> [INSTRUCTIONS FOR THE TASK]
All pictures are to be excluded when the data below is output verbatim.

------------------------

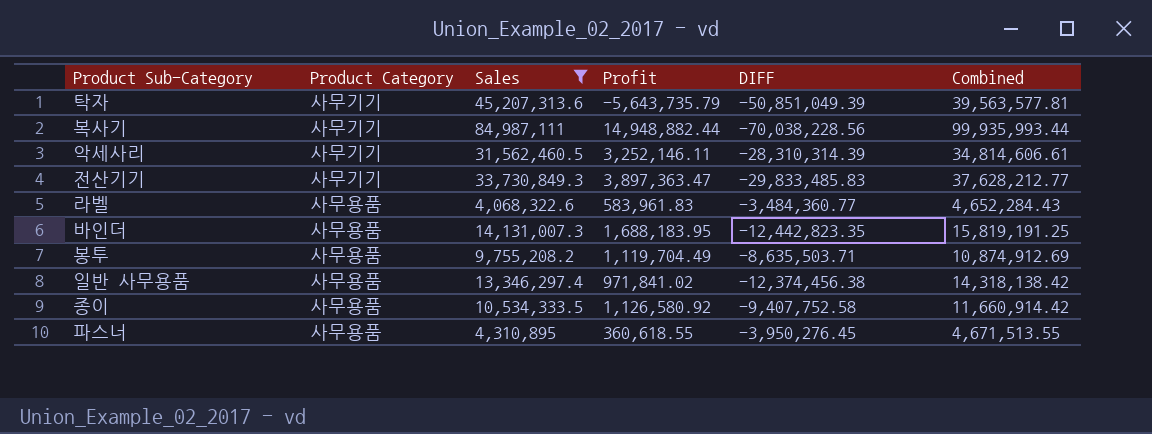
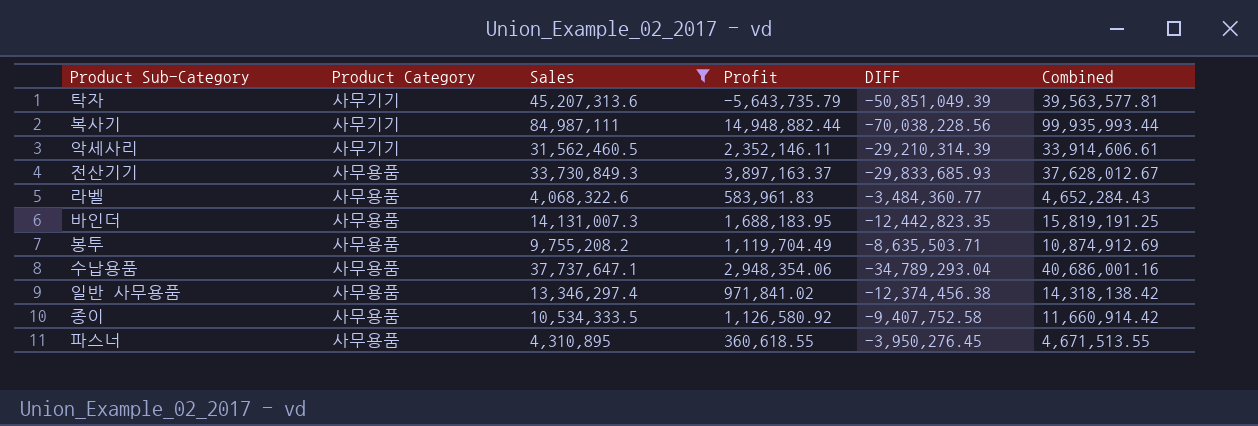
악세사리 | Profit: 3,252,146.11 -> 2,352,146.11
악세사리 | DIFF: -28,310,314.39 -> -29,210,314.39
악세사리 | Combined: 34,814,606.61 -> 33,914,606.61
전산기기 | Product Category: 사무기기 -> 사무용품
전산기기 | Profit: 3,897,363.47 -> 3,897,163.37
전산기기 | DIFF: -29,833,485.83 -> -29,833,685.93
전산기기 | Combined: 37,628,212.77 -> 37,628,012.67
row 수납용품: none -> 사무용품 | 37,737,647.1 | 2,948,354.06 | -34,789,293.04 | 40,686,001.16

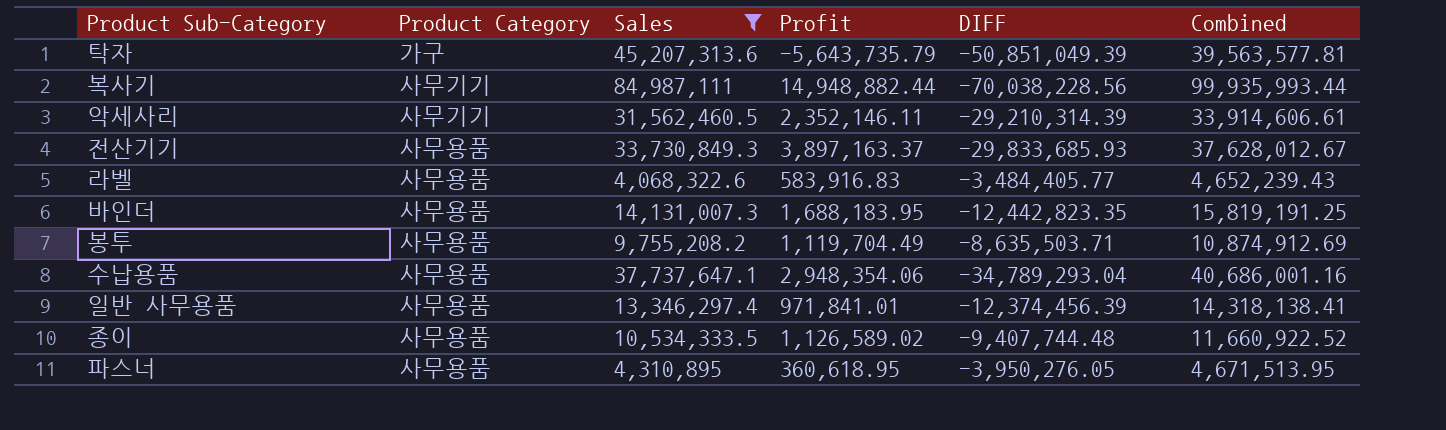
탁자 | Product Category: 사무기기 -> 가구
라벨 | Profit: 583,961.83 -> 583,916.83
라벨 | DIFF: -3,484,360.77 -> -3,484,405.77
라벨 | Combined: 4,652,284.43 -> 4,652,239.43
일반 사무용품 | Profit: 971,841.02 -> 971,841.01
일반 사무용품 | DIFF: -12,374,456.38 -> -12,374,456.39
일반 사무용품 | Combined: 14,318,138.42 -> 14,318,138.41
종이 | Profit: 1,126,580.92 -> 1,126,589.02
종이 | DIFF: -9,407,752.58 -> -9,407,744.48
종이 | Combined: 11,660,914.42 -> 11,660,922.52
파스너 | Profit: 360,618.55 -> 360,618.95
파스너 | DIFF: -3,950,276.45 -> -3,950,276.05
파스너 | Combined: 4,671,513.55 -> 4,671,513.95

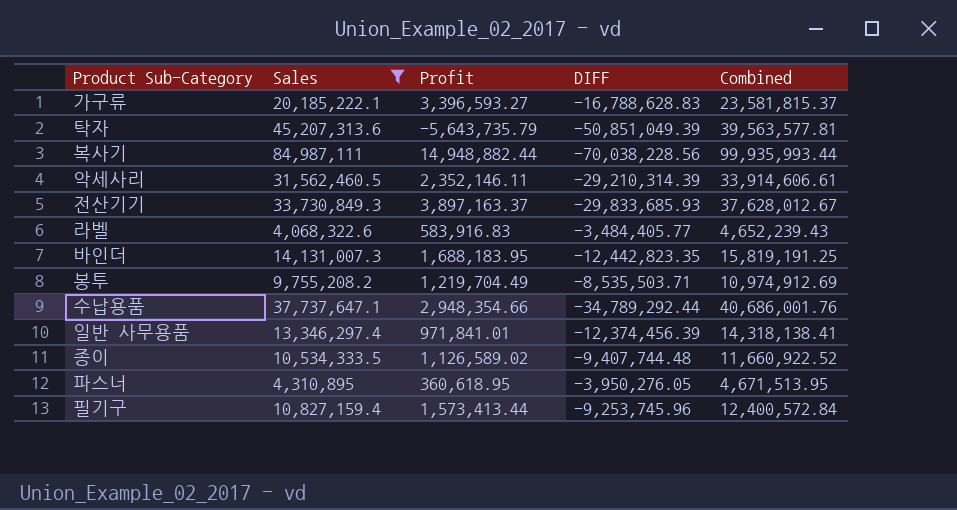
column Product Category | position: 2 -> none
row 가구류: none -> 20,185,222.1 | 3,396,593.27 | -16,788,628.83 | 23,581,815.37
봉투 | Profit: 1,119,704.49 -> 1,219,704.49
봉투 | DIFF: -8,635,503.71 -> -8,535,503.71
봉투 | Combined: 10,874,912.69 -> 10,974,912.69
수납용품 | Profit: 2,948,354.06 -> 2,948,354.66
수납용품 | DIFF: -34,789,293.04 -> -34,789,292.44
수납용품 | Combined: 40,686,001.16 -> 40,686,001.76
row 필기구: none -> 10,827,159.4 | 1,573,413.44 | -9,253,745.96 | 12,400,572.84

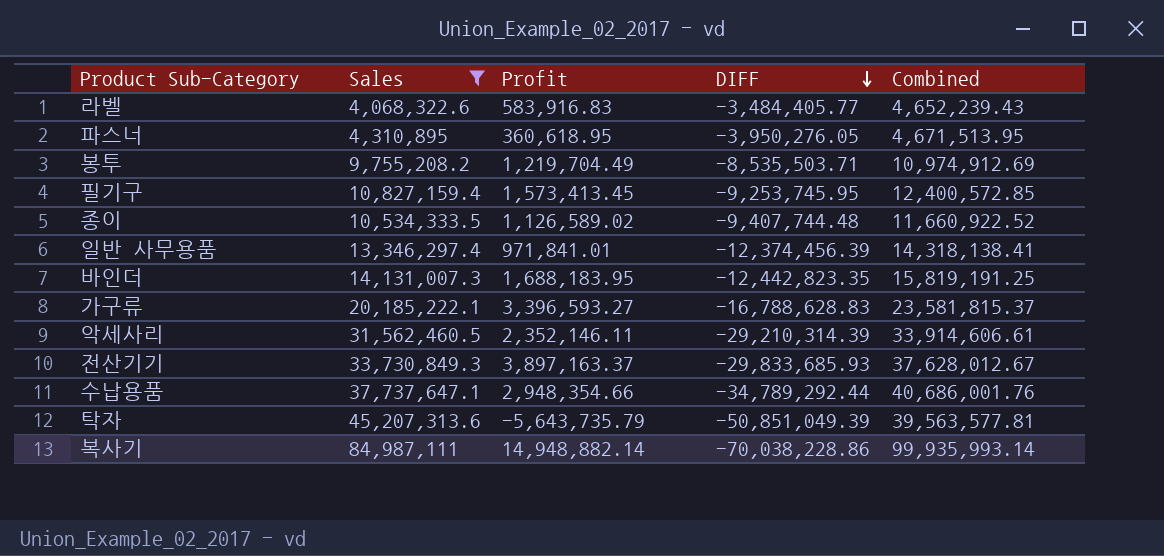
row order: none -> DIFF descending
필기구 | Profit: 1,573,413.44 -> 1,573,413.45
필기구 | DIFF: -9,253,745.96 -> -9,253,745.95
필기구 | Combined: 12,400,572.84 -> 12,400,572.85
복사기 | Profit: 14,948,882.44 -> 14,948,882.14
복사기 | DIFF: -70,038,228.56 -> -70,038,228.86
복사기 | Combined: 99,935,993.44 -> 99,935,993.14

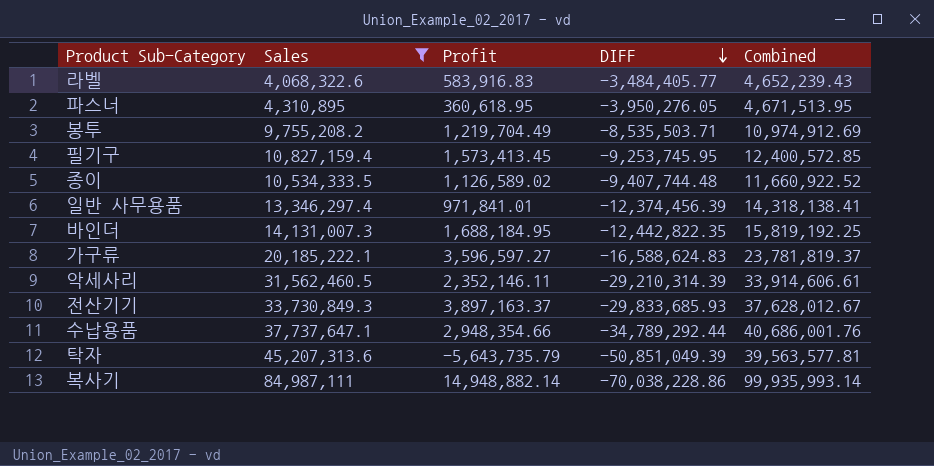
바인더 | Profit: 1,688,183.95 -> 1,688,184.95
바인더 | DIFF: -12,442,823.35 -> -12,442,822.35
바인더 | Combined: 15,819,191.25 -> 15,819,192.25
가구류 | Profit: 3,396,593.27 -> 3,596,597.27
가구류 | DIFF: -16,788,628.83 -> -16,588,624.83
가구류 | Combined: 23,581,815.37 -> 23,781,819.37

------------------------

> [WRITTEN RESPONSE]
악세사리 | Profit: 3,252,146.11 -> 2,352,146.11
악세사리 | DIFF: -28,310,314.39 -> -29,210,314.39
악세사리 | Combined: 34,814,606.61 -> 33,914,606.61
전산기기 | Product Category: 사무기기 -> 사무용품
전산기기 | Profit: 3,897,363.47 -> 3,897,163.37
전산기기 | DIFF: -29,833,485.83 -> -29,833,685.93
전산기기 | Combined: 37,628,212.77 -> 37,628,012.67
row 수납용품: none -> 사무용품 | 37,737,647.1 | 2,948,354.06 | -34,789,293.04 | 40,686,001.16

탁자 | Product Category: 사무기기 -> 가구
라벨 | Profit: 583,961.83 -> 583,916.83
라벨 | DIFF: -3,484,360.77 -> -3,484,405.77
라벨 | Combined: 4,652,284.43 -> 4,652,239.43
일반 사무용품 | Profit: 971,841.02 -> 971,841.01
일반 사무용품 | DIFF: -12,374,456.38 -> -12,374,456.39
일반 사무용품 | Combined: 14,318,138.42 -> 14,318,138.41
종이 | Profit: 1,126,580.92 -> 1,126,589.02
종이 | DIFF: -9,407,752.58 -> -9,407,744.48
종이 | Combined: 11,660,914.42 -> 11,660,922.52
파스너 | Profit: 360,618.55 -> 360,618.95
파스너 | DIFF: -3,950,276.45 -> -3,950,276.05
파스너 | Combined: 4,671,513.55 -> 4,671,513.95

column Product Category | position: 2 -> none
row 가구류: none -> 20,185,222.1 | 3,396,593.27 | -16,788,628.83 | 23,581,815.37
봉투 | Profit: 1,119,704.49 -> 1,219,704.49
봉투 | DIFF: -8,635,503.71 -> -8,535,503.71
봉투 | Combined: 10,874,912.69 -> 10,974,912.69
수납용품 | Profit: 2,948,354.06 -> 2,948,354.66
수납용품 | DIFF: -34,789,293.04 -> -34,789,292.44
수납용품 | Combined: 40,686,001.16 -> 40,686,001.76
row 필기구: none -> 10,827,159.4 | 1,573,413.44 | -9,253,745.96 | 12,400,572.84

row order: none -> DIFF descending
필기구 | Profit: 1,573,413.44 -> 1,573,413.45
필기구 | DIFF: -9,253,745.96 -> -9,253,745.95
필기구 | Combined: 12,400,572.84 -> 12,400,572.85
복사기 | Profit: 14,948,882.44 -> 14,948,882.14
복사기 | DIFF: -70,038,228.56 -> -70,038,228.86
복사기 | Combined: 99,935,993.44 -> 99,935,993.14

바인더 | Profit: 1,688,183.95 -> 1,688,184.95
바인더 | DIFF: -12,442,823.35 -> -12,442,822.35
바인더 | Combined: 15,819,191.25 -> 15,819,192.25
가구류 | Profit: 3,396,593.27 -> 3,596,597.27
가구류 | DIFF: -16,788,628.83 -> -16,588,624.83
가구류 | Combined: 23,581,815.37 -> 23,781,819.37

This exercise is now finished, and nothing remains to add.